Tevita Fukofuka estava na capital tonganesa Nuku’alofa em 15 de janeiro, o fatídico dia em que o vulcão Hunga Tonga-Hunga Ha’apai entrou em erupção e ficou marcado em sua memória. O jovem pai e funcionário do governo local foi ao Facebook para postar um diário emocional que ele escreveu na semana passada, 24 horas após a provação angustiante de seu país.
A primeira explosão soou do agora infame vulcão aproximadamente às 18h, horário local (04:00 GMT).
“Pensei que fosse o pneu de um caminhão grande estourado ou algo assim”, lembrou Tevita. “Eu olhei ao redor da estrada confuso, então um segundo estrondo; Achei que soava como canhões disparando por perto. Mas a terceira explosão foi muito mais alta e soou como se estivesse bem acima da minha cabeça; Eu sabia que era aquele maldito vulcão e algo estava muito errado.”
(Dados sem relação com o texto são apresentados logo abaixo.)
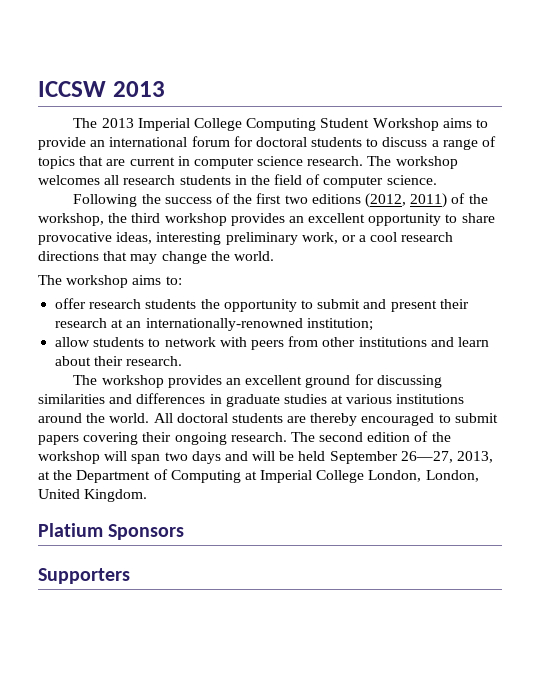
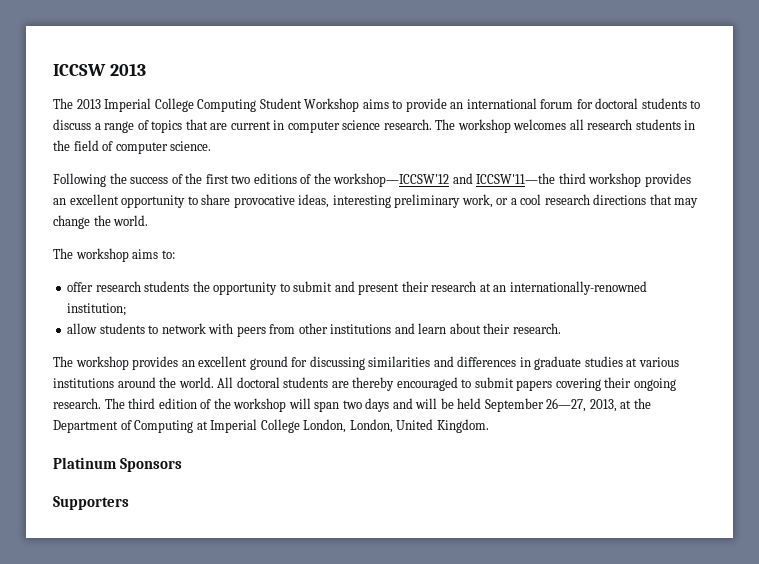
[364,193,488,208] [38,213,128,226] (2012, 2011) of the workshop, the -> [300,173,556,187] of the workshop—ICCSW'12 and ICCSW'11—the
[319,432,364,442] second -> [128,398,156,409] third
[38,523,103,537] Platium -> [53,457,117,469] Platinum

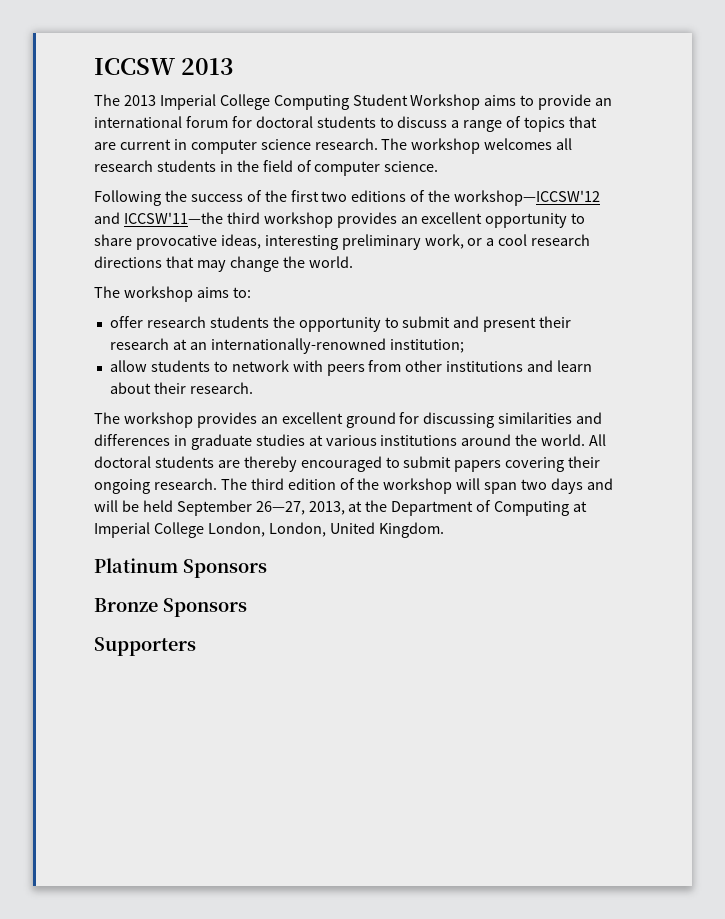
(183, 465) none -> [94,598,247,617] // Bronze Sponsors

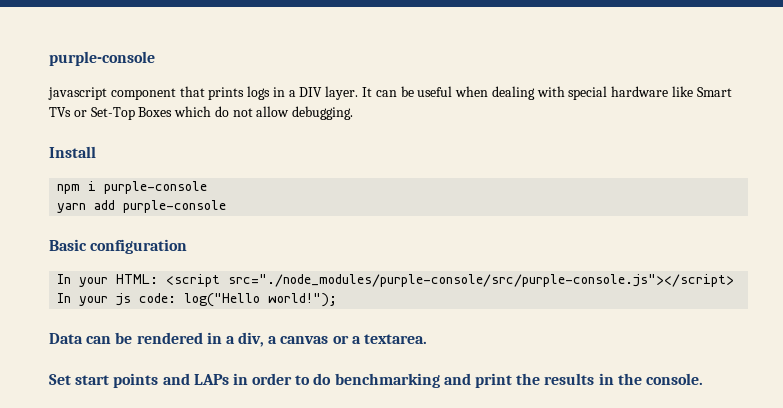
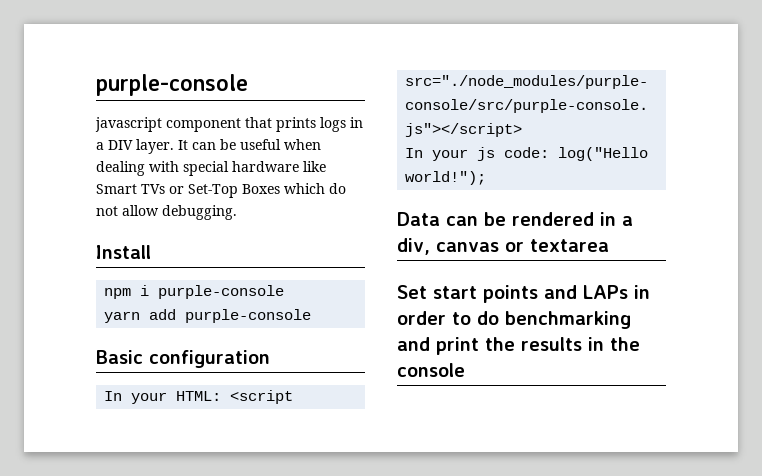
[268,336,278,344] a -> (430, 246) none
[351,334,428,344] a textarea. -> [530,239,609,252] textarea
[645,373,703,385] console. -> [397,363,465,377] console

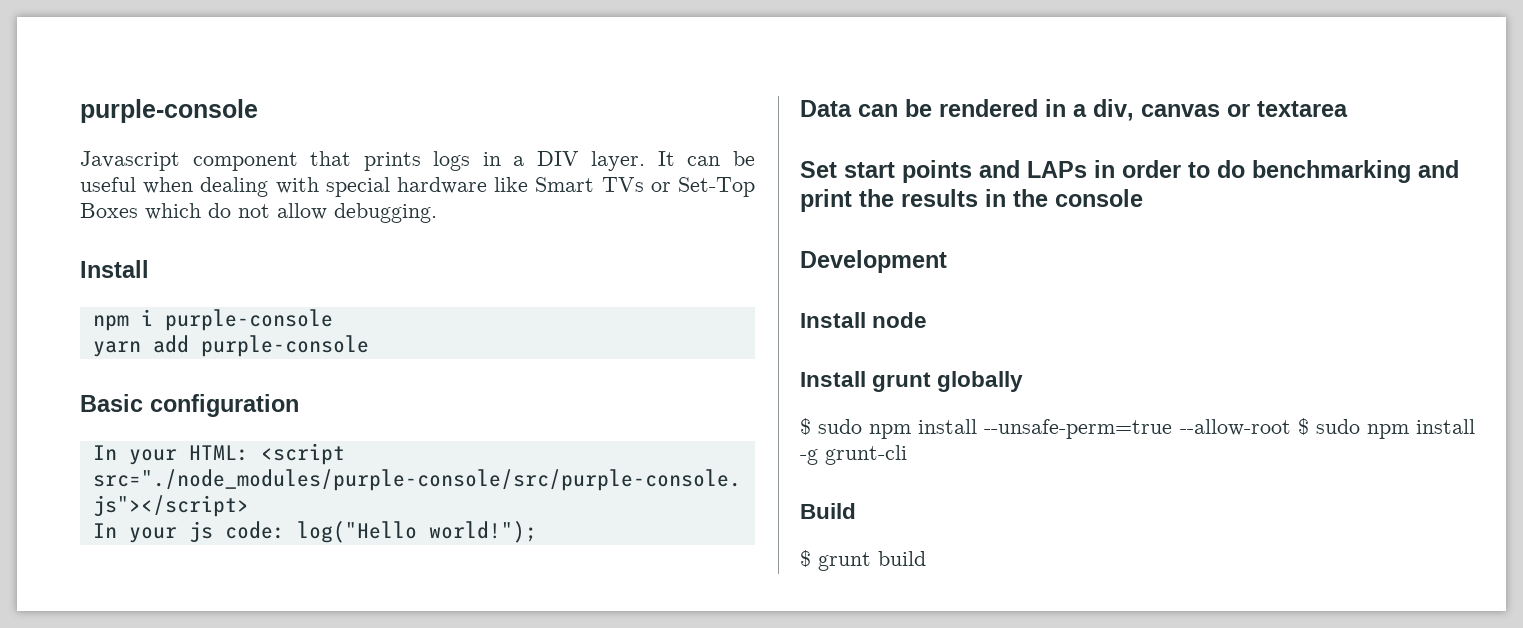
[96,74,248,96] [95,117,162,132] purple-console // javascript -> [80,99,258,123] [80,151,180,171] purple-console // Javascript
(465, 370) none -> [800,250,947,273] [800,312,928,328] [800,371,1024,392] [800,418,1475,439] [800,445,907,465] [800,503,856,519] [800,550,926,571] // Development // Install node // Install grunt globally // $ sudo npm install --unsafe-perm=true --allow-root $ sudo npm install -g grunt-cli // Build // $ grunt build

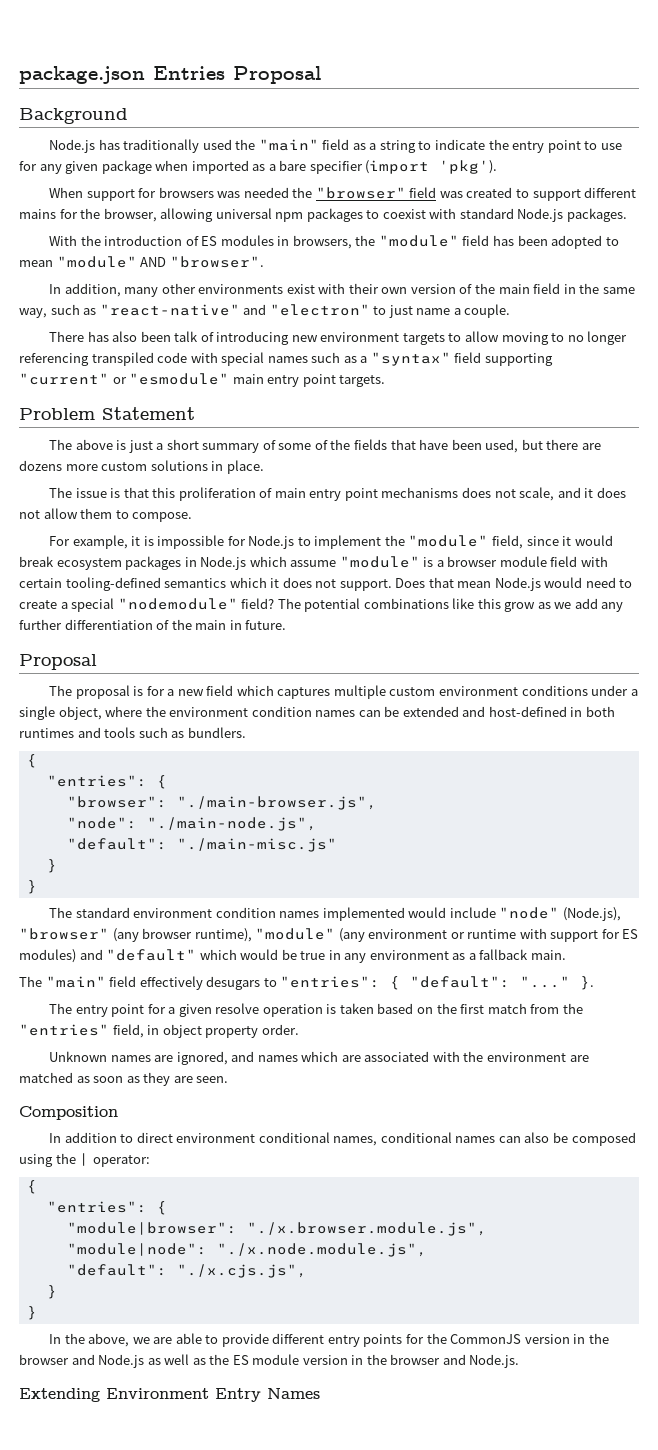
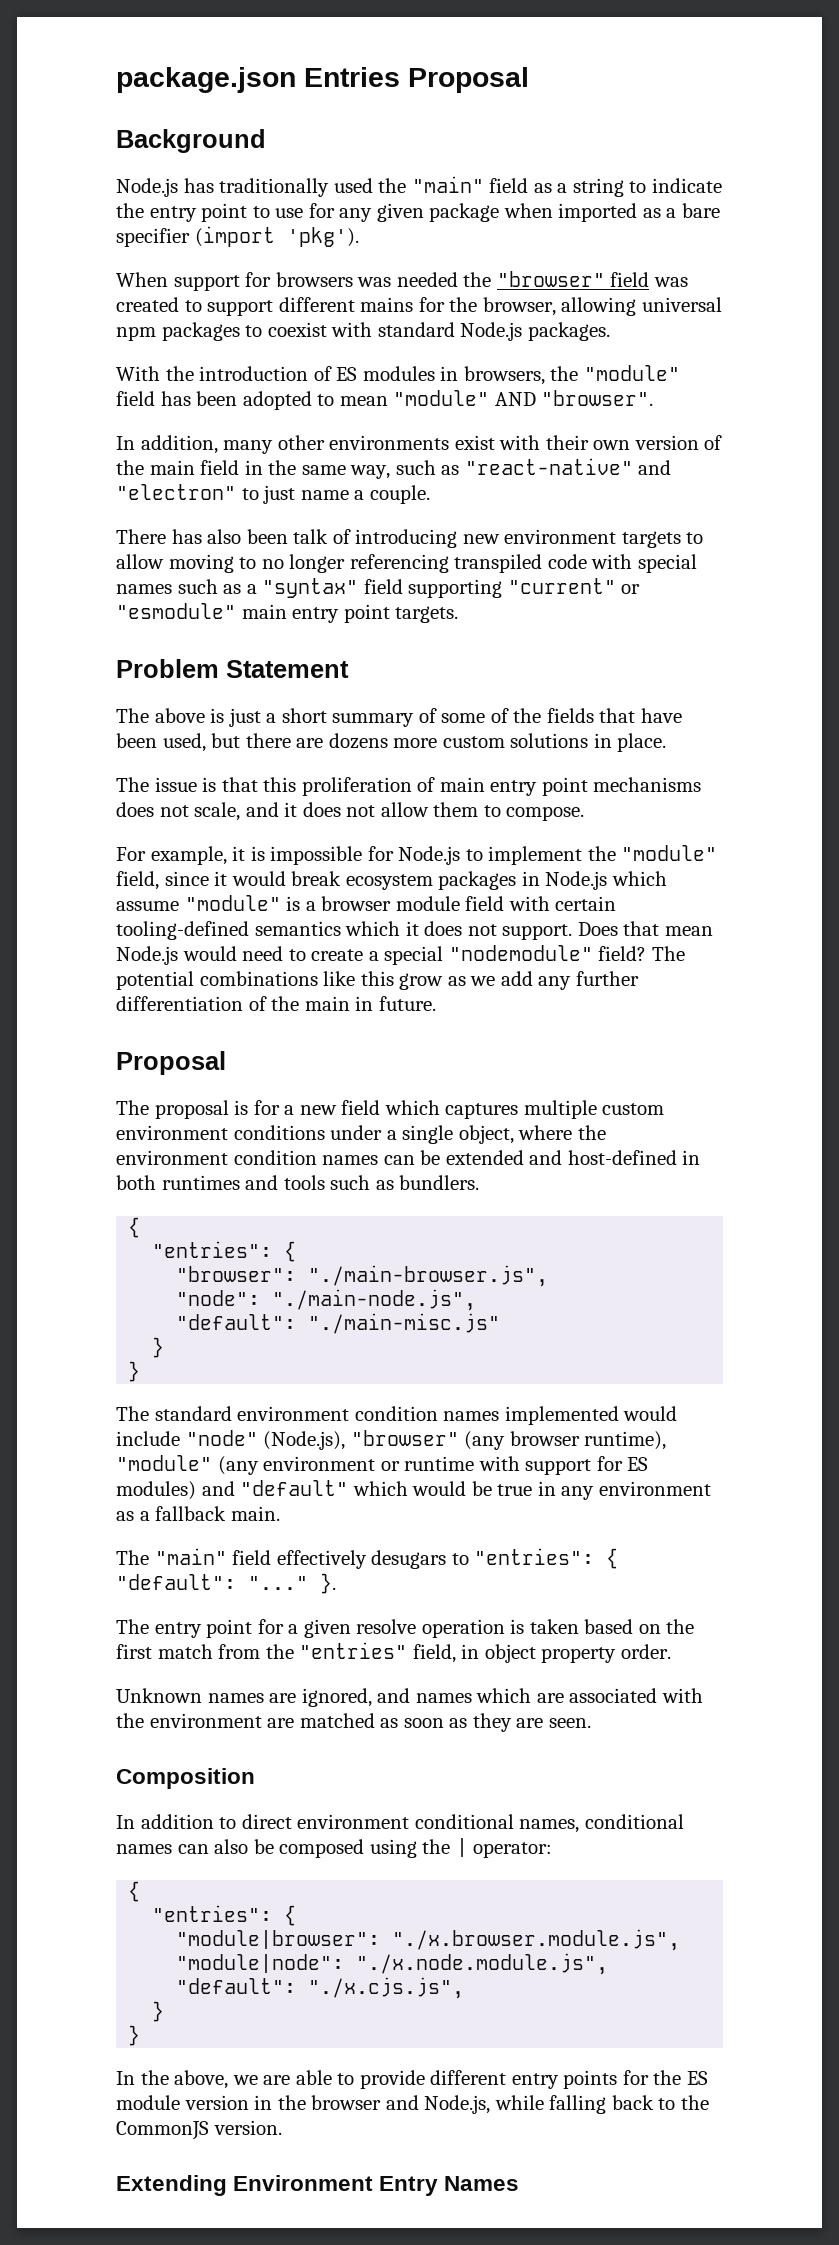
[450,1333,609,1344] [19,1354,230,1368] CommonJS version in the browser and Node.js as well as the -> (682, 2077) none
[469,1354,520,1368] Node.js. -> [424,2095,709,2114] [116,2120,282,2140] Node.js, while falling back to the CommonJS version.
Os carros já haviam começado a formar longas filas à medida que as pessoas corriam para o interior, afastando-se da costa. Mas Tevita ainda não podia se juntar a eles. Colocando o carro em marcha à ré, ele provavelmente era um dos poucos veículos que se moviam contra o tráfego enquanto acelerava para pegar sua filha Lote si’i, que acabara de ser deixada na casa de um parente.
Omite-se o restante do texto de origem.